Of what components would cognitive forensics be built? I’d think it would have a big chunk of applied statistics, but also contributions from cognitive and social psychology, epistemology, history and philosophy of science, sociology of science, maybe some economics, data mining, network analysis, etc.
Compared to this blog, the field could have somewhat narrower scope, focusing primarily on empirical scientific research rather than on rationality in general. It might also focus primarily on statistical tests rather than on wider issues such as institution design (although ideas for institutional reform might emerge as a side product). It might be driven more by statistical analysis of particular data sets than by big theories of common human cognitive biases (although the latter would serve as a source of inspiration for hypotheses to test).

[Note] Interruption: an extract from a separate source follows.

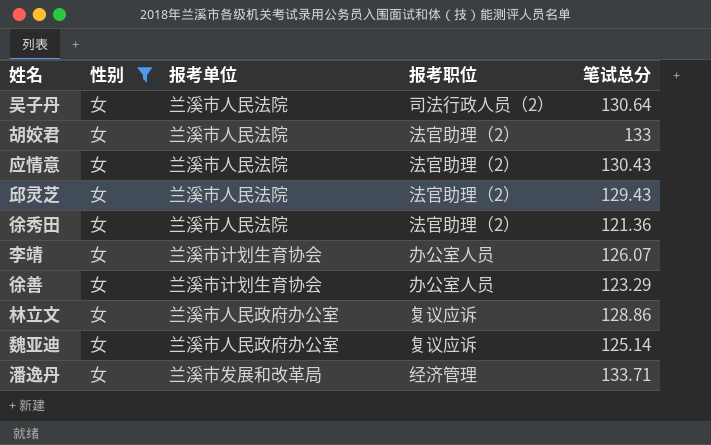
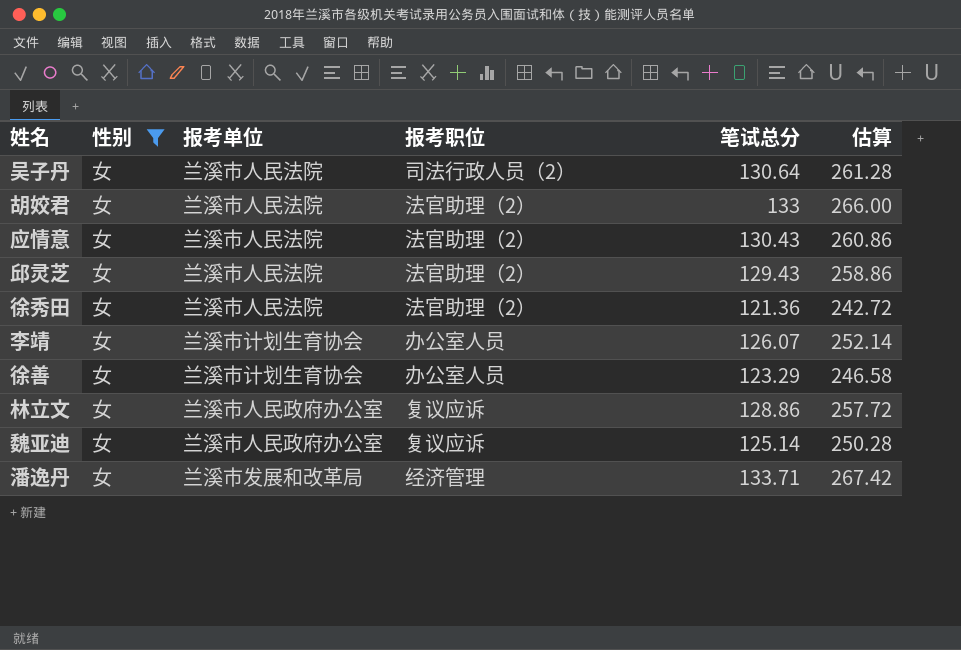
column 估算 | formula: none -> [笔试总分] * 2

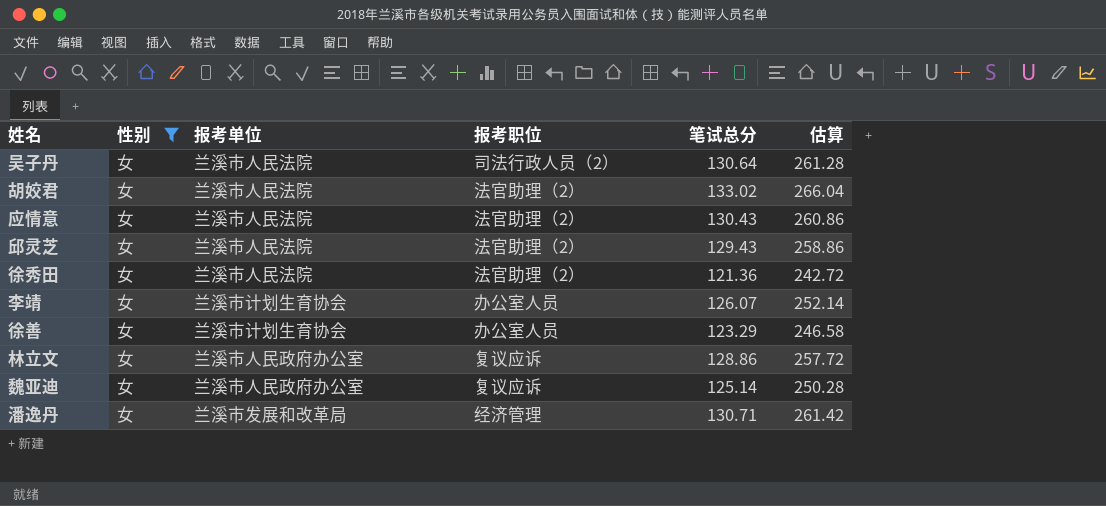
胡姣君 | 笔试总分: 133 -> 133.02
胡姣君 | 估算: 266.00 -> 266.04
潘逸丹 | 笔试总分: 133.71 -> 130.71
潘逸丹 | 估算: 267.42 -> 261.42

The time might be ripe for this sort of endeavor. I have the impression that scattered articles on the problems of peer review and on possible statistical biases in scientific research (e.g. by funding source, file drawer effect etc.) are now appearing fairly regularly in Science and Nature.
Three questions I have are: (1) to what extent would it make sense to study *motivated* scientific error semi-separately (as a sub-discipline) rather than as part of the course of statistics and scientific methodology in general? (2) to what extent does such a sub-discipline already exist today? (3) if there is a need for a new sub-discipline, should it be as envisaged here or should it be constructed in a different way?